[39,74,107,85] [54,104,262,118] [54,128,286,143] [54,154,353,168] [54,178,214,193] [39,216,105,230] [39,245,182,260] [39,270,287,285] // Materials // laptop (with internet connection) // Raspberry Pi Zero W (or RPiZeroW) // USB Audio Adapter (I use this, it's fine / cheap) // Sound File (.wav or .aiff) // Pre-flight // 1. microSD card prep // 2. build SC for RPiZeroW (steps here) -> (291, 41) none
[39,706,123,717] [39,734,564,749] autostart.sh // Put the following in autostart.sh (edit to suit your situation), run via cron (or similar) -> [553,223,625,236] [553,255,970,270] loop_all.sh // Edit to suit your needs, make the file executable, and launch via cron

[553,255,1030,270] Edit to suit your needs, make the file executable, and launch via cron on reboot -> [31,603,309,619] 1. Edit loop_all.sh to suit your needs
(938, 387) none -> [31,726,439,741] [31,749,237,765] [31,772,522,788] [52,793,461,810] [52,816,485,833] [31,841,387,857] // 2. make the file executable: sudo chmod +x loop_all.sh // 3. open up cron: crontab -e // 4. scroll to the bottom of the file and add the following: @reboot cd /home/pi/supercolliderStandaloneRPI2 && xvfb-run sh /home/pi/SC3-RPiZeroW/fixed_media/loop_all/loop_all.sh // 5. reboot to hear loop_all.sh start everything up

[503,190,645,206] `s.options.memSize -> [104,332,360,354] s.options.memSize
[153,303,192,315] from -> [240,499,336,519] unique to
==
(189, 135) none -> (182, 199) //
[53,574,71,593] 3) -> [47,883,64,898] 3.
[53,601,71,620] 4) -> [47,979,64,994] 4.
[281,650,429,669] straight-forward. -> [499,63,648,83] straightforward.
---
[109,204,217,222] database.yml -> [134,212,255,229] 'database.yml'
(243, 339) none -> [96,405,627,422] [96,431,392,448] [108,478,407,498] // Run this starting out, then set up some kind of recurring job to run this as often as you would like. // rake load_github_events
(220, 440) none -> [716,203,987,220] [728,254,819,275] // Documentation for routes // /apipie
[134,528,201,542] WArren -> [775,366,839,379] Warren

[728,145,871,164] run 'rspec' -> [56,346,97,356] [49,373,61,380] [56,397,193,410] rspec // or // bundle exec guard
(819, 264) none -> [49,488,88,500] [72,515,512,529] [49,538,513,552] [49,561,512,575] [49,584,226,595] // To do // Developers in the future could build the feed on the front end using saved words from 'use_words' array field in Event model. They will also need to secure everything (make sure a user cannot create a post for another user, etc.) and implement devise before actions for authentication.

* WHAT TO DO *
Only one stretch of the records above is wanted: the lines between the one holding "(243, 339) none" and the one holding "[728,145,871,164] run 'rspec'", inclusive, reproduced exactly.

* PROBLEM SOLUTION *
(243, 339) none -> [96,405,627,422] [96,431,392,448] [108,478,407,498] // Run this starting out, then set up some kind of recurring job to run this as often as you would like. // rake load_github_events
(220, 440) none -> [716,203,987,220] [728,254,819,275] // Documentation for routes // /apipie
[134,528,201,542] WArren -> [775,366,839,379] Warren

[728,145,871,164] run 'rspec' -> [56,346,97,356] [49,373,61,380] [56,397,193,410] rspec // or // bundle exec guard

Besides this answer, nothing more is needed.